Data records:

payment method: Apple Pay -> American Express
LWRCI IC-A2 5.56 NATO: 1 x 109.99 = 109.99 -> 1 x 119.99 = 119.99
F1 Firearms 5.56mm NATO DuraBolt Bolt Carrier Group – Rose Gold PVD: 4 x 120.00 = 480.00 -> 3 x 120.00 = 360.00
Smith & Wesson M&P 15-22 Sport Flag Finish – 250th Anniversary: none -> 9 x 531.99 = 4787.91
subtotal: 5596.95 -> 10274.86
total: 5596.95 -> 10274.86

--

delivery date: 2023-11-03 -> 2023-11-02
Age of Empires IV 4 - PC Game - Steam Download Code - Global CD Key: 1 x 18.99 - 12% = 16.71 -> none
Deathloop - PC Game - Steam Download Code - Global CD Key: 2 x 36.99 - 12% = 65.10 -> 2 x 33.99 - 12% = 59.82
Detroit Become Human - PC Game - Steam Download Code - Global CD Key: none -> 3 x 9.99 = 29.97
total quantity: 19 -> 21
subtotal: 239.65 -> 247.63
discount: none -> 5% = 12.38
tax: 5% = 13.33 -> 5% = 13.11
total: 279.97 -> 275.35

**WHAT THE TASK REQUIRES**
Would you please repeat exactly the lines above, starting at the line with "subtotal: 239.65 -> 247.63" and stopping at the line with "total: 279.97 -> 275.35", both included?

**RESULT OF THIS EXERCISE**
subtotal: 239.65 -> 247.63
discount: none -> 5% = 12.38
tax: 5% = 13.33 -> 5% = 13.11
total: 279.97 -> 275.35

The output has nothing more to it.